▶ **User interface change data**
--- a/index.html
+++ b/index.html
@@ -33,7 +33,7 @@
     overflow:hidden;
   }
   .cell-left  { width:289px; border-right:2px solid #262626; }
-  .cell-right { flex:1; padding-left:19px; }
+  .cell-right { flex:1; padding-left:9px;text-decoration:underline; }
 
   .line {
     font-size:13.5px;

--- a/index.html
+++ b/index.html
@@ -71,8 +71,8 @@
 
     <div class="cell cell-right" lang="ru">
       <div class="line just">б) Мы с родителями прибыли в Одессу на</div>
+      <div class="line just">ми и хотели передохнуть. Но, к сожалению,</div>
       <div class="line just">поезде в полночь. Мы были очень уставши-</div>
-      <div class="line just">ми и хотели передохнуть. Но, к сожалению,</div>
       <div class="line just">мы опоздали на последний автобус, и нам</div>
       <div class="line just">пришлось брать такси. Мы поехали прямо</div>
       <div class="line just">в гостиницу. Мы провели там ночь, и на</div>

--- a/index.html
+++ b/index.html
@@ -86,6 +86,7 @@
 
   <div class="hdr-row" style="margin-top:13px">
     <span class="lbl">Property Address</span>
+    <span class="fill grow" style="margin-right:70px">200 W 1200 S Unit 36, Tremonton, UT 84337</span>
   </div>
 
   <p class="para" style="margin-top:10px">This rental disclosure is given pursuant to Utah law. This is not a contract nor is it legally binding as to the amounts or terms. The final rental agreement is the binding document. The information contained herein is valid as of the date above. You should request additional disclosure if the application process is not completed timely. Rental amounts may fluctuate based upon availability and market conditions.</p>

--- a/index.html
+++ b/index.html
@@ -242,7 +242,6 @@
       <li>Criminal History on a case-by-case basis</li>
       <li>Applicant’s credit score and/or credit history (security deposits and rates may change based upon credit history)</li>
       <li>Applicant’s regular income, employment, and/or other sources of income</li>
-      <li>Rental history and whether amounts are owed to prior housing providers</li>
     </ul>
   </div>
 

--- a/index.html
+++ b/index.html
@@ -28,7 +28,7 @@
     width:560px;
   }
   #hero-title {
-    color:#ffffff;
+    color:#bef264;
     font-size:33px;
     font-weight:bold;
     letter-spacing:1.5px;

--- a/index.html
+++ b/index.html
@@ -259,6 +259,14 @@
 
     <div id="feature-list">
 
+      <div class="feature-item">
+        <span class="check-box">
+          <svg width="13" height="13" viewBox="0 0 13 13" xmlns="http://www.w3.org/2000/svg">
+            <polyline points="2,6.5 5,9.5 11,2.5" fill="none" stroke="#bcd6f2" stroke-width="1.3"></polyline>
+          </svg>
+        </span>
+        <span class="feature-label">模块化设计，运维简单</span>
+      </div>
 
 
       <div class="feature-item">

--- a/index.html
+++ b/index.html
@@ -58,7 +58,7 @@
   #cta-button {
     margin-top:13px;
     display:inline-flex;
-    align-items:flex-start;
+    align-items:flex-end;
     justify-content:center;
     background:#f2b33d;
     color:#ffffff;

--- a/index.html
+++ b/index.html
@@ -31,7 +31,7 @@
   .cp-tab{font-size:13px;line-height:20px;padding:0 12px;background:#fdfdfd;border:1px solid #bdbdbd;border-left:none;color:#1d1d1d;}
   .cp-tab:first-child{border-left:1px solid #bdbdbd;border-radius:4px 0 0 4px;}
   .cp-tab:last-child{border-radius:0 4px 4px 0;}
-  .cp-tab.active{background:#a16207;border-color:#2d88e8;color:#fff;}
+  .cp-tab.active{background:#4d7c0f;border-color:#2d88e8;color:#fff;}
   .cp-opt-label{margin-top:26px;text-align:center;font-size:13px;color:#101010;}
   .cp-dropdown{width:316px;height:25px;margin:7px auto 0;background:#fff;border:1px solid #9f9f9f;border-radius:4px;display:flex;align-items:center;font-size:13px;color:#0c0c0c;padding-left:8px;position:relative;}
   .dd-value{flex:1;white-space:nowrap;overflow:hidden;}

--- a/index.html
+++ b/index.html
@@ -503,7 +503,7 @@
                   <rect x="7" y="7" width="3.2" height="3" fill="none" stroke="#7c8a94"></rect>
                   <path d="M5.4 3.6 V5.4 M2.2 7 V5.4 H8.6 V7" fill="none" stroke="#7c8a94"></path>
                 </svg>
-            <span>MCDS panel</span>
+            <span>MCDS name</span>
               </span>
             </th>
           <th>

▶ **WHAT NEEDS TO BE DONE**
Your answer should consist of the lines from the line with "автобус, и нам</div>" to the line with "font-size:33px;" above, repeated exactly, both ends included.

▶ **REPLY**
       <div class="line just">мы опоздали на последний автобус, и нам</div>
       <div class="line just">пришлось брать такси. Мы поехали прямо</div>
       <div class="line just">в гостиницу. Мы провели там ночь, и на</div>

--- a/index.html
+++ b/index.html
@@ -86,6 +86,7 @@
 
   <div class="hdr-row" style="margin-top:13px">
     <span class="lbl">Property Address</span>
+    <span class="fill grow" style="margin-right:70px">200 W 1200 S Unit 36, Tremonton, UT 84337</span>
   </div>
 
   <p class="para" style="margin-top:10px">This rental disclosure is given pursuant to Utah law. This is not a contract nor is it legally binding as to the amounts or terms. The final rental agreement is the binding document. The information contained herein is valid as of the date above. You should request additional disclosure if the application process is not completed timely. Rental amounts may fluctuate based upon availability and market conditions.</p>

--- a/index.html
+++ b/index.html
@@ -242,7 +242,6 @@
       <li>Criminal History on a case-by-case basis</li>
       <li>Applicant’s credit score and/or credit history (security deposits and rates may change based upon credit history)</li>
       <li>Applicant’s regular income, employment, and/or other sources of income</li>
-      <li>Rental history and whether amounts are owed to prior housing providers</li>
     </ul>
   </div>
 

--- a/index.html
+++ b/index.html
@@ -28,7 +28,7 @@
     width:560px;
   }
   #hero-title {
-    color:#ffffff;
+    color:#bef264;
     font-size:33px;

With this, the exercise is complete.